Il n’aurait pas été nécessaire d’indiquer qui était l’auteur de ce livre. À peine ai-je commencé la lecture des premières pages qu’un sourire s’est esquissé sur mon visage, car j’ai instinctivement reconnu la plume d’Ahmadou Kourouma.
Si tu vois une chèvre dans le repaire d’un lion, aie peur d’elle.
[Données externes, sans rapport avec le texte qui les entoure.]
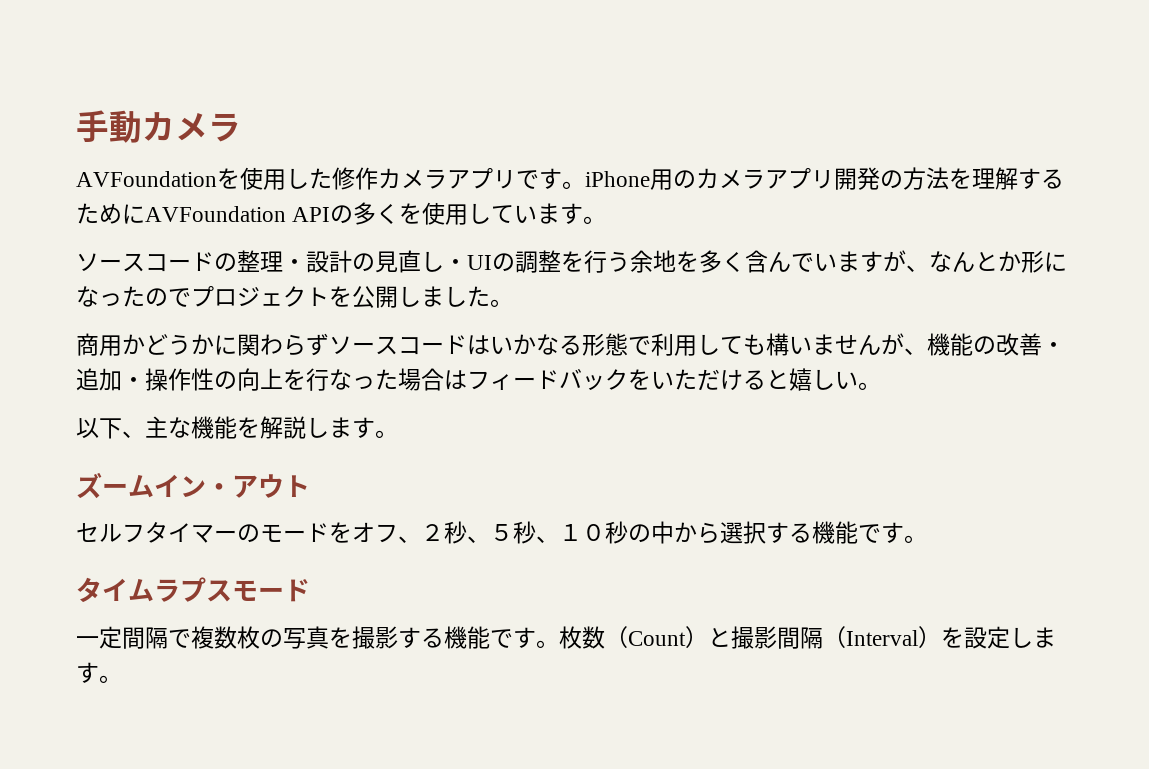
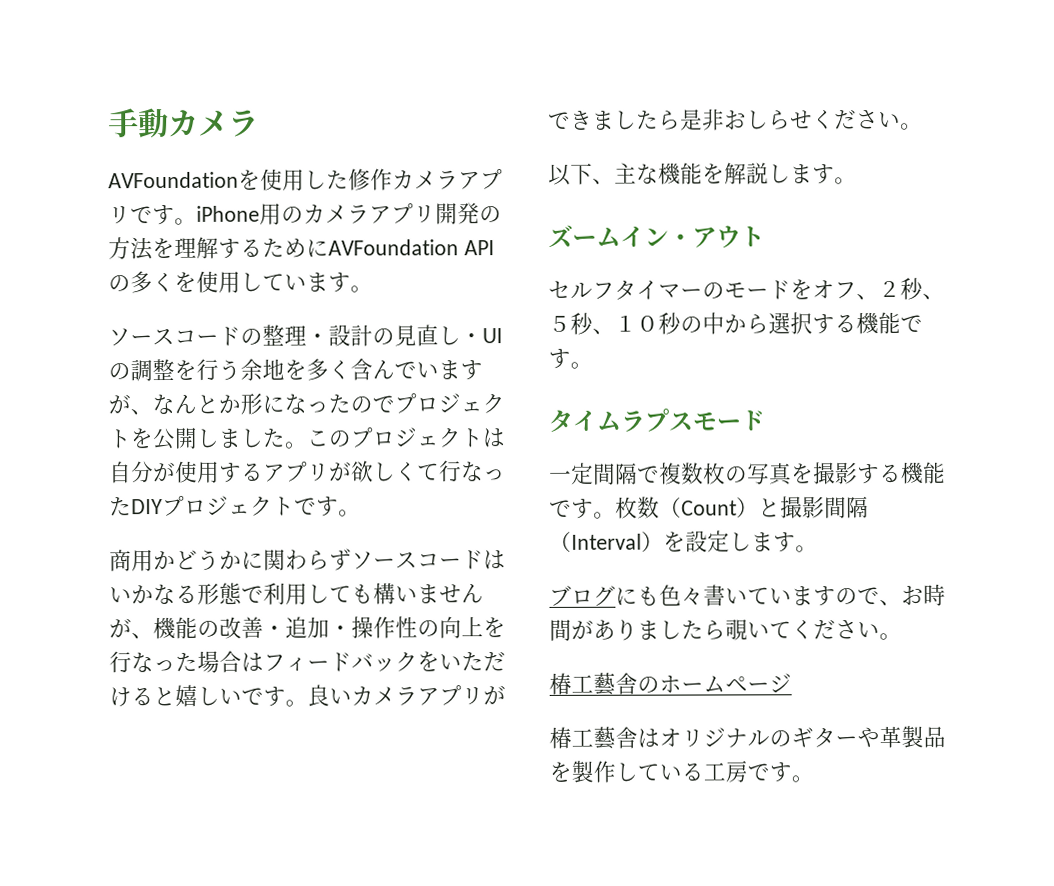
(513, 303) none -> [306,427,506,448] [109,460,506,484] [109,495,361,517] このプロジェクトは自分が使用するアプリが欲しくて行なったDIYプロジェクトです。
(858, 380) none -> [241,684,506,707] [548,108,901,131] です。良いカメラアプリができましたら是非おしらせください
(122, 679) none -> [549,583,946,607] [549,619,902,641] [549,672,792,696] [549,725,946,750] [549,760,814,783] // ブログにも色々書いていますので、お時間がありましたら覗いてください。 // 椿工藝舎のホームページ // 椿工藝舎はオリジナルのギターや革製品を製作している工房です。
L’humour, oui l’humour dénonciateur. Telle est la signature de cet illustre auteur ivoirien. Après Allah n’est pas obligé dénonçant les enfants soldats enrôlés au Libéria et en Sierra Leone, à travers l’histoire du jeune Birahima ou encore Le Soleil des indépendances qui décrit l’impact de la colonisation sur les sociétés ouest-africaines, Ahmadou Kourouma nous offre ce roman qui pointe du doigt les destructeurs régimes dictatoriaux paisiblement installés aux quatre coins du continent après les indépendances. L’intrigue s’ouvre autour du président Kogoya, qui souhaite fêter ses trente années de pouvoir démocratique. Six veillées sont organisées à son honneur. L’occasion parfaite de mettre en valeur l’ensemble de son exemplaire carrière politique.
Votre nom : Koyaga ! Votre totem : faucon ! Vous êtes soldat et président. Vous resterez le président et le plus grand général de la République du Golfe tant qu’Allah ne reprendra pas (que des années et années encore il nous en préserve !) le souffle qui vous anime. Vous êtes chasseur ! Vous resterez avec Ramsès II et Soundiata l’un des trois plus grands chasseurs de l’humanité. Retenez le nom de Koyaga, le chasseur et président-dictateur de la République du Golfe.
Au rythme des chants des griots et aux proses qui nous rappellent les contes, fables et légendes ouest-africaines, prenez place et écoutez ce récit macabre allégé par la plume comique de l’auteur.
Le donsomana est une parole, un genre littéraire dont le but est de célébrer les gestes des héros chasseurs et de toutes sortes de héros. Avant d’introduire un héros dans un donsomana, le genre exige qu’on dise au préalable son panégyrique. Le héros est une haute montagne et le sora qui conte est un voyageur.
Chaque veillée raconte une étape de la vie de ce fabuleux dictateur. La première revient sur son ascendance. Elle mentionne son défunt père Tchao, tirailleur qui « avait tué cinq Allemands pendant la Grande Guerre et avait été le premier homme nu à introduire l’habillement. Alléluia, le premier a avoir introduit un peu de civilisation dans cette vaste et sauvage forêt. Son engagement dans l’Indochine et l’Algérie ne sont pas omis, honneur à son dévouement à la mère-patrie.
Moi, Bingo, je suis le sora ; je louange, chante et joue de la cora. Un sora est un chantre, un aède qui dit les exploits des chasseurs et encense les héros chasseurs. Retenez mon nom de Bingo, je suis le griot musicien de la confrérie des chasseurs.
La seconde veillée, raconte son retour au pays à l’aube des indépendances, où il s’empare du pouvoir, sur fond de coup d’État, bien évidemment dans l’intérêt de son valeureux peuple. Son premier réflexe, aller rendre visite aux autres dictateurs des pays voisins pour bénéficier de leurs conseils et être le meilleur dictateur possible. Avec quelques notions historiques… je suis certaine que vous les reconnaîtrez tous !
Président, général et dictateur Koyaga, nous chanterons et danserons votre donsomana en cinq veillées. Nous dirons la vérité. La vérité sur votre dictature. La vérité sur vos parents, vos collaborateurs. Toute la vérité sur vos saloperies, vos conneries ; nous dénoncerons vos mensonges, vos nombreux crimes et assassinats…
Ses premières réformes seront la mise en place d’un parti unique, l’assassinat de ses opposants politiques et le soutien de l’Occident complice…
La mort engloutit l’homme, elle n’engloutit pas son nom et sa réputation.
Entre conteur, lanceur d’alerte et fin analyste politique, Ahmadou nous offre un récit sans détour sur un moment politique en Afrique qui n’a que trop duré depuis les indépendances. Le génie de l’auteur est d’avoir joué de la langue française pour en faire jaillir la magie du récit africain. Une poésie politique que vous apprécierez davantage en maîtrisant quelques éléments de l’histoire post-indépendance pour mieux saisir les nuances du récit. La question est désormais de savoir si je vous conseille ce livre. Dois-je réellement répondre à la question ? Il suffit de lire “Ahmadou Kourouma” sur une couverture… je n’ai pas besoin de plus pour vous convaincre.